Where a record holds a picture, leave the picture out; otherwise repeat every record exactly.

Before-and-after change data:
--

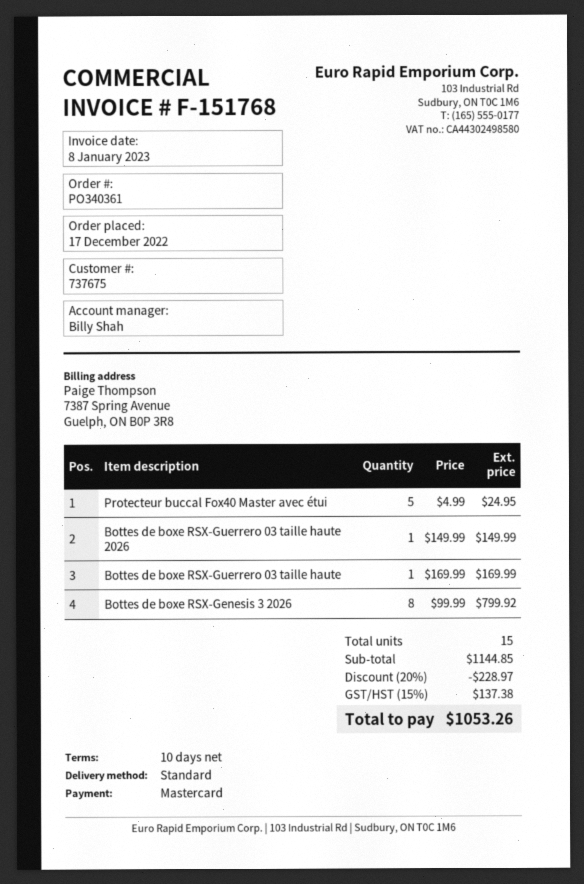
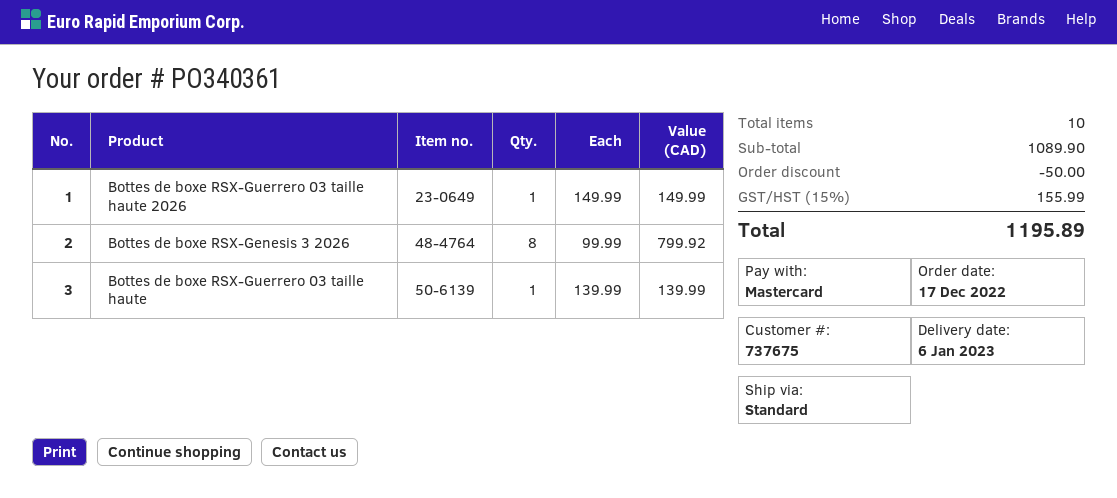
Protecteur buccal Fox40 Master avec étui: 5 x 4.99 = 24.95 -> none
Bottes de boxe RSX-Guerrero 03 taille haute: 1 x 169.99 = 169.99 -> 1 x 139.99 = 139.99
total quantity: 15 -> 10
subtotal: 1144.85 -> 1089.90
discount: 228.97 -> 50.00
tax: 15% = 137.38 -> 15% = 155.99
total: 1053.26 -> 1195.89

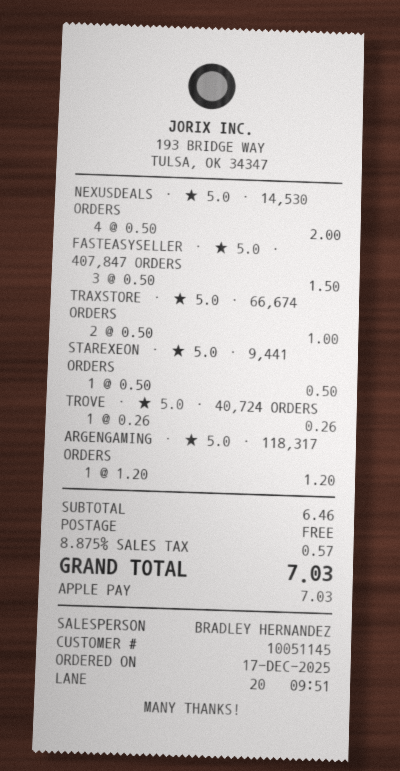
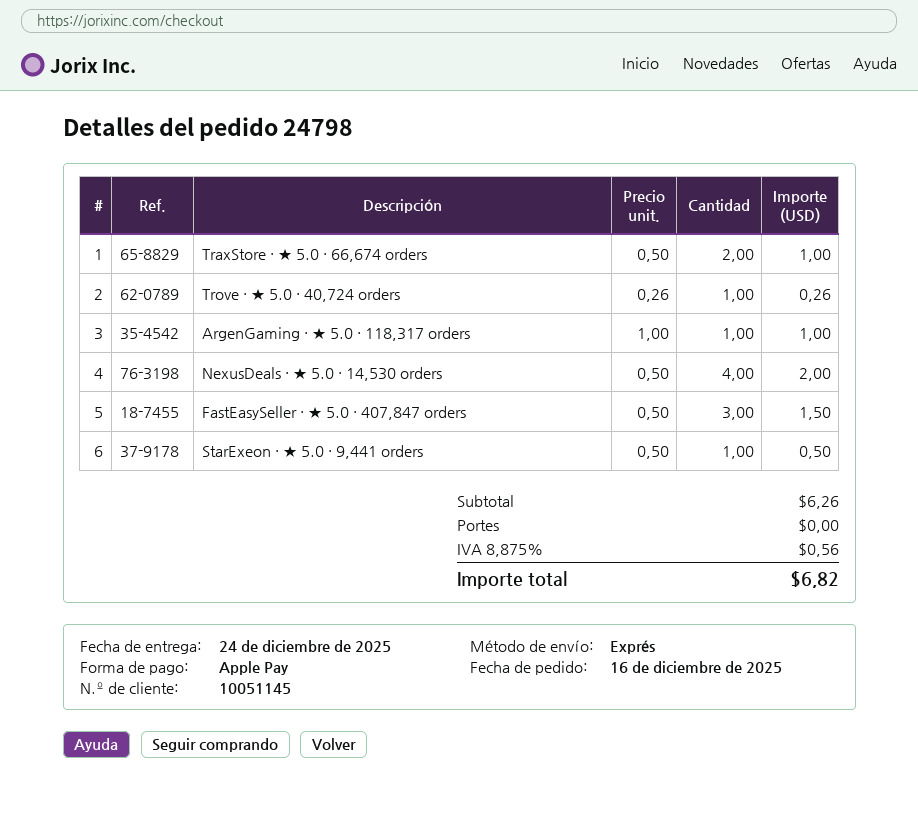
order date: 2025-12-17 -> 2025-12-16
ARGENGAMING · ★ 5.0 · 118,317 ORDERS: 1 x 1.20 = 1.20 -> 1 x 1.00 = 1.00
subtotal: 6.46 -> 6.26
tax: 8.875% = 0.57 -> 8.875% = 0.56
total: 7.03 -> 6.82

--

= ANSWER BOX =
Protecteur buccal Fox40 Master avec étui: 5 x 4.99 = 24.95 -> none
Bottes de boxe RSX-Guerrero 03 taille haute: 1 x 169.99 = 169.99 -> 1 x 139.99 = 139.99
total quantity: 15 -> 10
subtotal: 1144.85 -> 1089.90
discount: 228.97 -> 50.00
tax: 15% = 137.38 -> 15% = 155.99
total: 1053.26 -> 1195.89

order date: 2025-12-17 -> 2025-12-16
ARGENGAMING · ★ 5.0 · 118,317 ORDERS: 1 x 1.20 = 1.20 -> 1 x 1.00 = 1.00
subtotal: 6.46 -> 6.26
tax: 8.875% = 0.57 -> 8.875% = 0.56
total: 7.03 -> 6.82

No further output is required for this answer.